IMPORTANT FACTS REGARDING L-CARNITINE SUPPLEMENTATION
Research indicates
the minimum dosage to minimize muscle catabolism while accelerating fat loss is
1000-1200 milligrams daily, divided into two doses. The dosage research proven
most effective is 2-4 grams (2000-4000 mg) in 3-6 daily doses at three to six
hour intervals.

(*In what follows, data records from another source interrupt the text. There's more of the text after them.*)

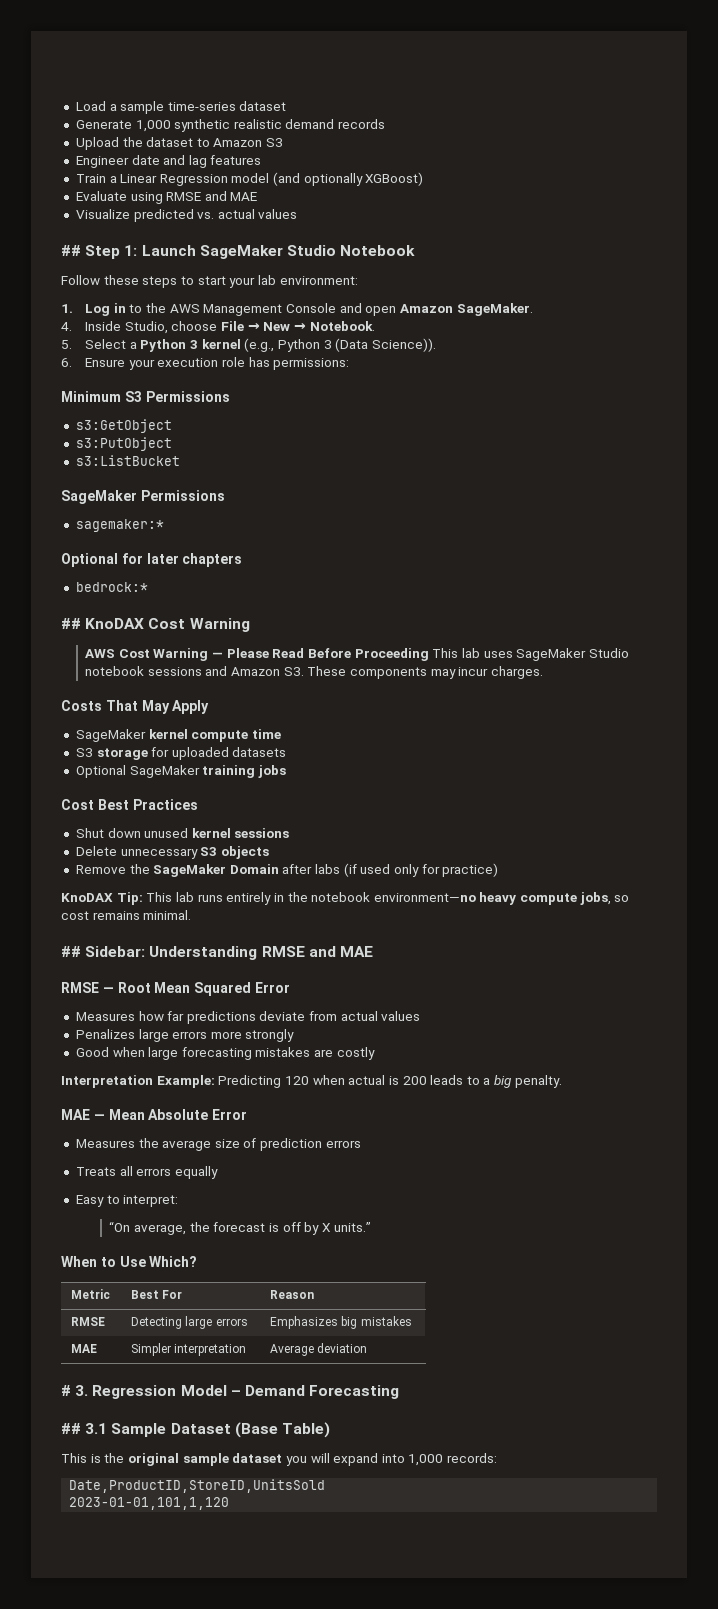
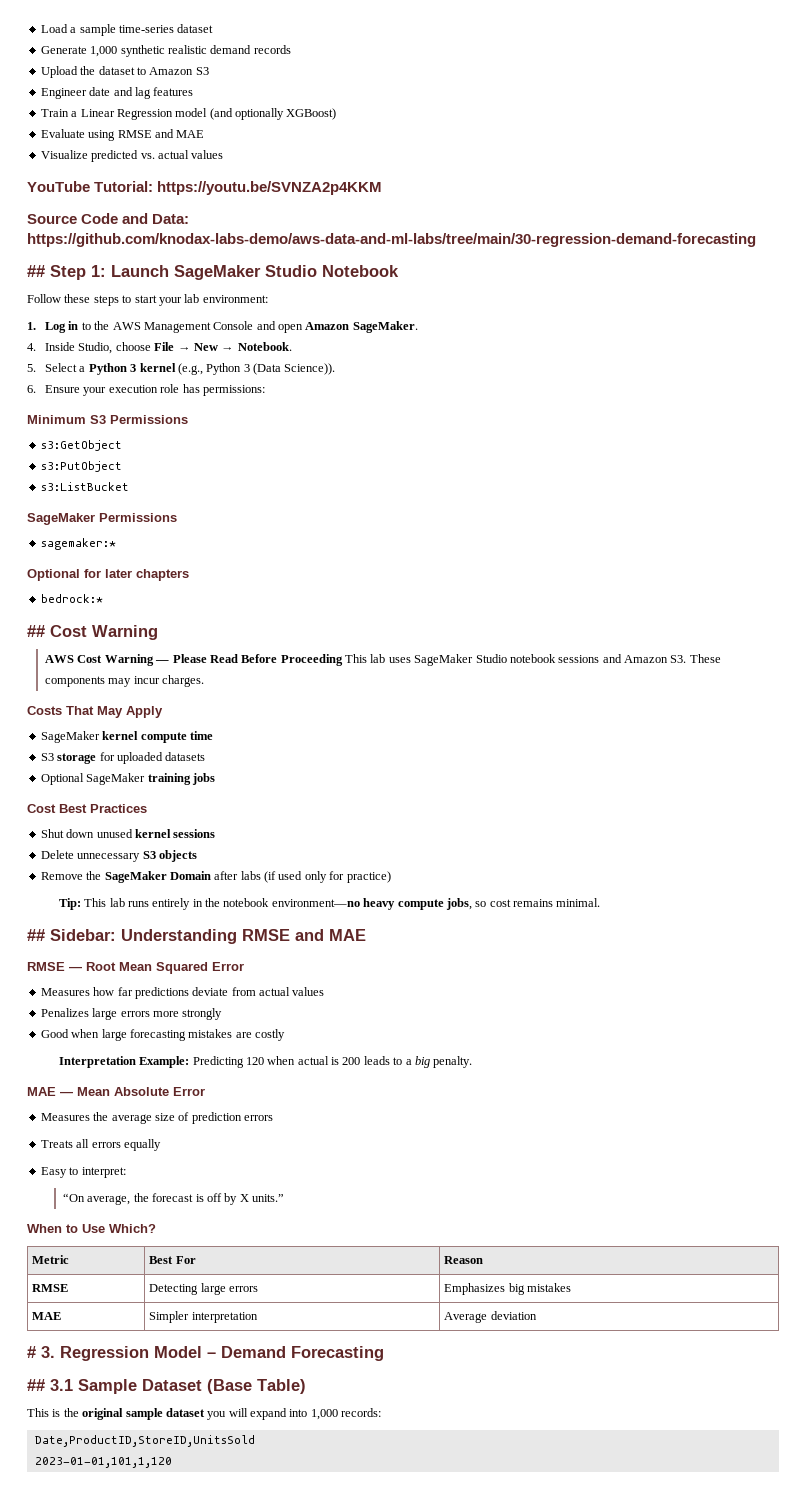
+ YouTube Tutorial: https://youtu.be/SVNZA2p4KKM
+ Source Code and Data: https://github.com/knodax-labs-demo/aws-data-and-ml-labs/tree/main/30-regression-demand-forecasting
- ## KnoDAX Cost Warning
+ ## Cost Warning
- KnoDAX Tip: This lab runs entirely in the notebook environment—no heavy compute jobs, so cost remains minimal.
+ Tip: This lab runs entirely in the notebook environment—no heavy compute jobs, so cost remains minimal.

L-Carnitine is most effective taken on an empty stomach with
water at least 45 minutes prior to eating and again 45 minutes prior to
training. To maximize the effect of Carnitine on the metabolism of branch
chained amino acids take 1200 mg L-Carnitine with a handful of BCAA’s thirty
minutes after training. You won’t believe how quickly you’ll recover. Cycle your
L-Carnitine supplementation, 2-3 weeks on, 1-2 weeks off. L-Carnitine is non
toxic but most people experience the fat loss benefits for only two or three
weeks at a time due to the body’s adaptation.
Use Lean Out, 4 per day,
in the off season to help keep fats and cholesterol mobile in the body and to
cleanse the liver. Starting at twelve weeks out we double the Lean Out dose to 8
per day. At eight weeks out we go up to 12 per day. Then at 4 - 5 weeks, we drop
the Lean Out back to 4 per day and add in the Energy Reserve as indicated above.